For a long moment he sat there trembling on his haunches, his brain struggling to pierce the unreality of the situation to figure out what had happened. They knew he was in the shaft-the roar of gunfire still coming from below more than proved that. So why weren't all the exits from the shaft being guarded?
Because they thought he was still on the elevator roof?
Probably. A concealed weapon would likely not have been powerful enough to kill the two men from any further away than the roof. And they wouldn't have any idea just how high his servos let him jump.
Getting to his feet, he gulped a ragged breath and took stock of the situation.
The hallway stretched for thirty meters or so in both directions, its walls lined with incomprehensibly labeled doors. At the far ends small windows reflected his image.
Small, but probably large enough to get through. Picking the closest of the two ends, Justin headed for it at a dead run.
And he almost made it. But if guarding all exits from the elevator shaft hadn't been the Qasamans' first priority, neither had it been forgotten. His own footsteps masking the sound of their approach, Justin's first warning was the blood-chilling scream of a mojo directly behind him. He twisted around, getting just the briefest glimpse of talons arcing for his face before his nanocomputer took over.
The servos in his legs wrenched him to the side, out of the mojo's line of flight. Its wingtips brushed his face as it overshot him, screaming again in what sounded uncannily like rage.

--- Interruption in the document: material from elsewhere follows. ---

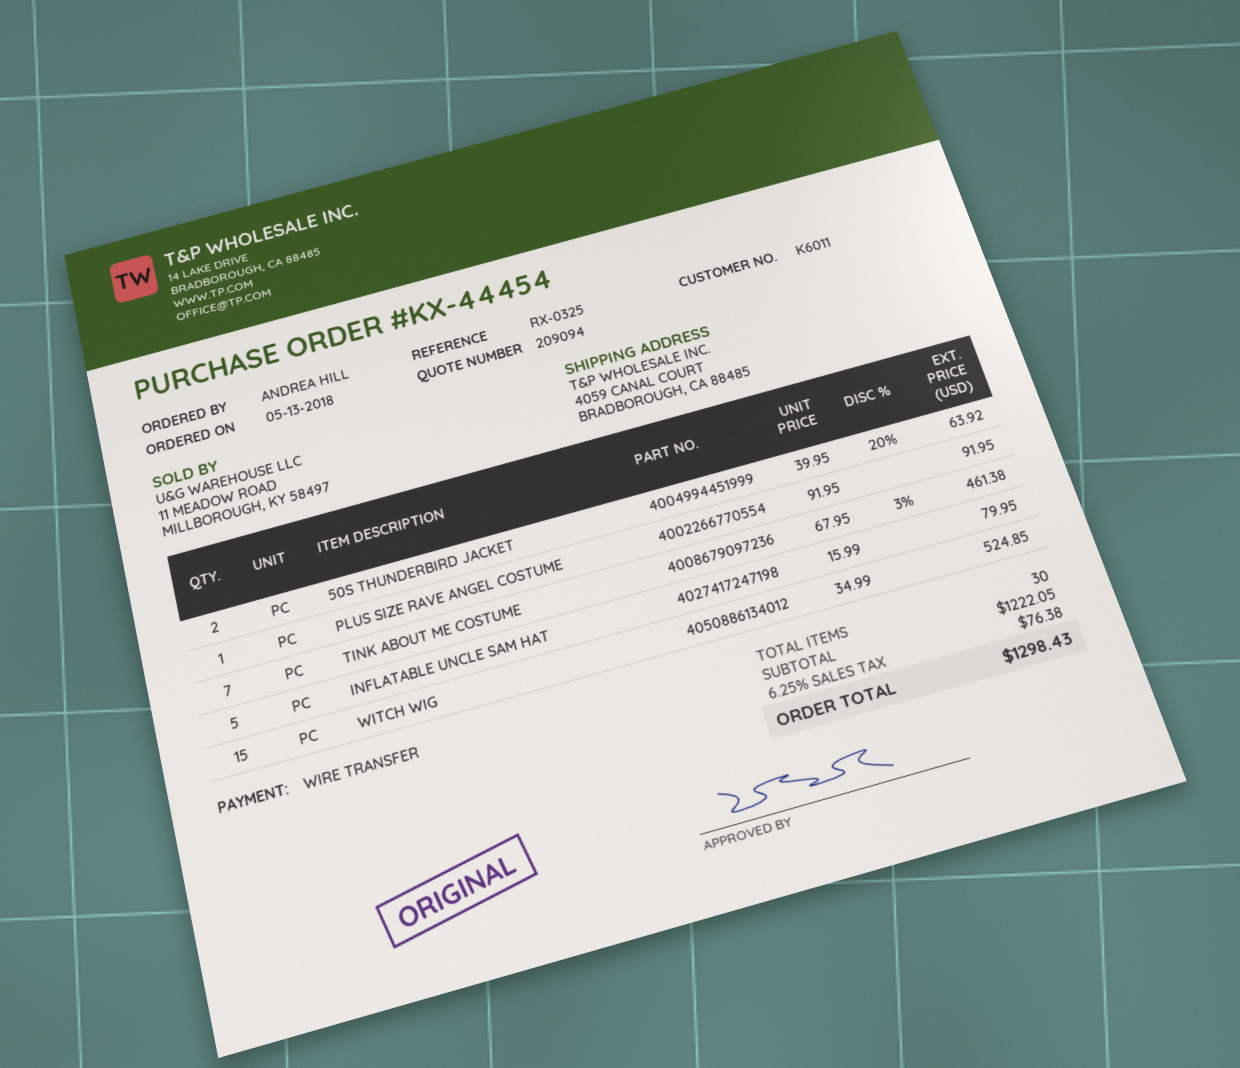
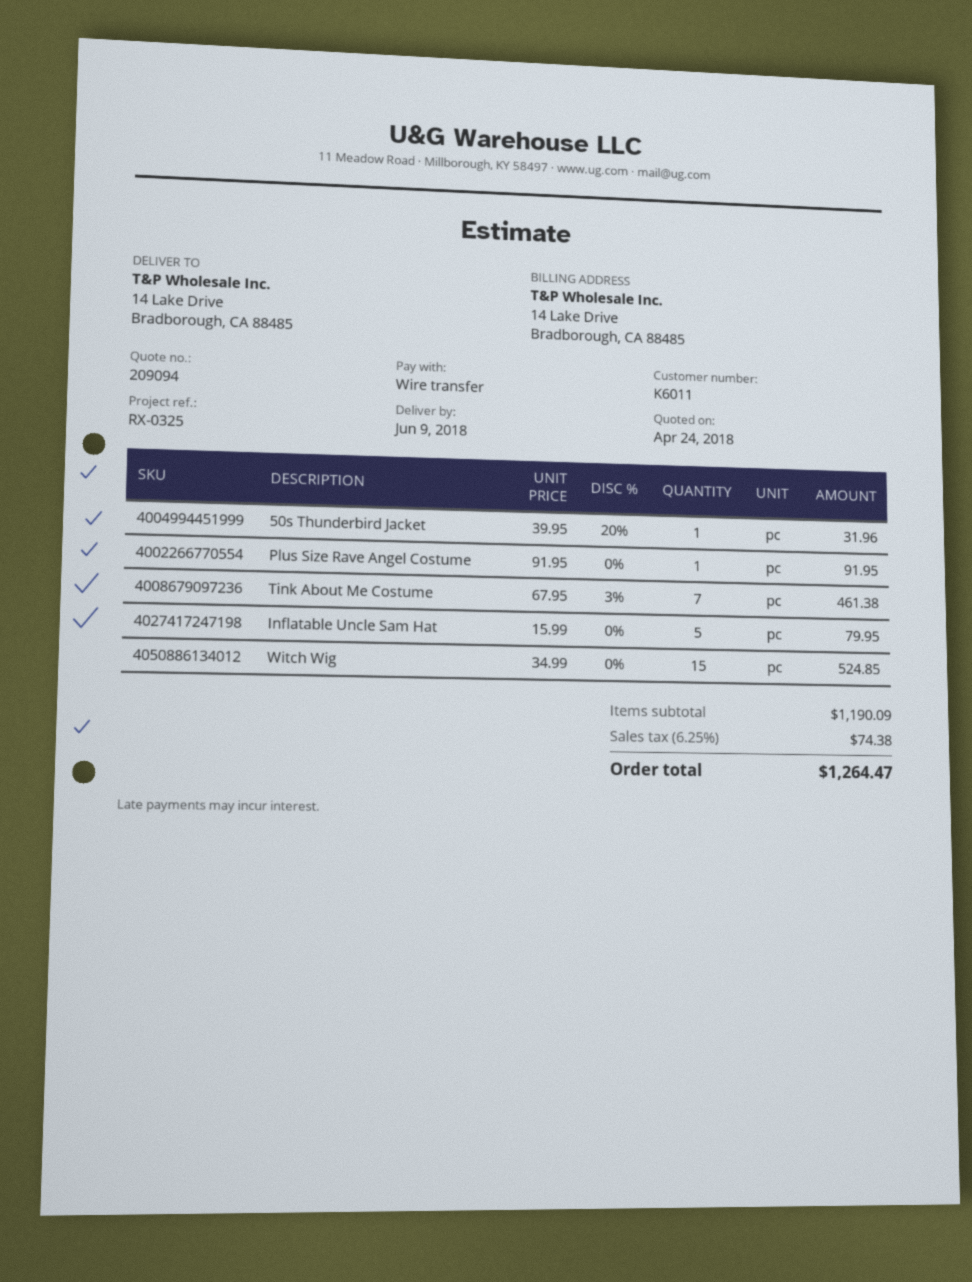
ship to: 4059 CANAL COURT, BRADBOROUGH, CA 88485 -> 14 Lake Drive, Bradborough, CA 88485
50S THUNDERBIRD JACKET: 2 x 39.95 - 20% = 63.92 -> 1 x 39.95 - 20% = 31.96
subtotal: 1222.05 -> 1190.09
tax: 6.25% = 76.38 -> 6.25% = 74.38
total: 1298.43 -> 1264.47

At the far end of the hall, five Qasamans had come from somewhere, their guns aimed and ready; and four more mojos were sweeping to the attack.

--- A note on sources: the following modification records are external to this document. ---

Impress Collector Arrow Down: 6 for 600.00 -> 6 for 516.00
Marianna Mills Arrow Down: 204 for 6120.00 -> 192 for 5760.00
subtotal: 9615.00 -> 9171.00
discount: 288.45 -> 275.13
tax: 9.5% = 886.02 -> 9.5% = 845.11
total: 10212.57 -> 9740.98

And for the second time that night the sight of the birds drove all reason and nerve from his mind. Falling backwards to slam against the wall, he snapped his burned hands up... and as his brain fogged over with terror, his nanocomputer turned them into fountains of laser fire.

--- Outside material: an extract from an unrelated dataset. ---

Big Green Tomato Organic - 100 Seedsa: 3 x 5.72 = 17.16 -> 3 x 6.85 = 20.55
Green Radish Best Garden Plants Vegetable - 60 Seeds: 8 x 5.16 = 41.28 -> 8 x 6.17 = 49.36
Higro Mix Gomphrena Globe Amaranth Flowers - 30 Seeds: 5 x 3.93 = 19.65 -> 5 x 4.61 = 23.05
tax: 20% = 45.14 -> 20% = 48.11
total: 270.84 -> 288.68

He came to a few seconds later to find all five mojos dead. At the end of the hallway, he could see at least three Qasaman bodies, as well. The survivors-if there'd been any-had vanished.
Witnesses to his Cobra firepower; but that thought didn't occur to Justin until a long time afterwards. Back on his feet, he headed again for his target window, sonic disruptor focused on it. The weapon found and locked onto the window's primary resonance, increased its amplitude... and with Justin two steps from it, the glass shattered, taking much of the sash framework with it in its violent demise. Increasing his speed, Justin put down his head and dove through the hole.
Three floors below him, the edge of the tower was a blaze of floodlights and the crazy-quilt shadow pattern of running men. Justin saw just enough to realize he would most likely land outside the lit area before his nanocomputer pulled his arms and legs tightly in toward his torso. He tensed; but a second later when the limbs snapped out to normal position again he was relieved to find the computer's calculation had been correct. Properly vertical once more, he hit the ground on his feet, servos taking the impact as they fought against his forward momentum to regain his balance before he ran full tilt into the building immediately across from his former prison. The effort was a success; turning to run parallel to the building, he sprinted to the nearest corner and rounded it.
He'd not had a chance yet to really focus on his surroundings, but as he picked up speed now he realized the universe had betrayed him one final time. Directly ahead the buildings and street abruptly gave way to the sort of open grassland that surrounded Sollas as well. The bus had taken him through several kilometers of city before reaching the tower; ergo, what he faced now was Purma's southwestern edge.
He was running directly away from Rynstadt and Cerenkov... directly away from the Dewdrop.
I should turn around, he thought. Or at least circle around a block or two and head back along a different street. But his feet kept running; and as he crossed the sharp line between city and grassland he finally recognized that no intentions in the world were going to make his body turn around. Behind him were the mojos, and the paralyzing fear their talons induced in him was far more terrifying than the talons themselves.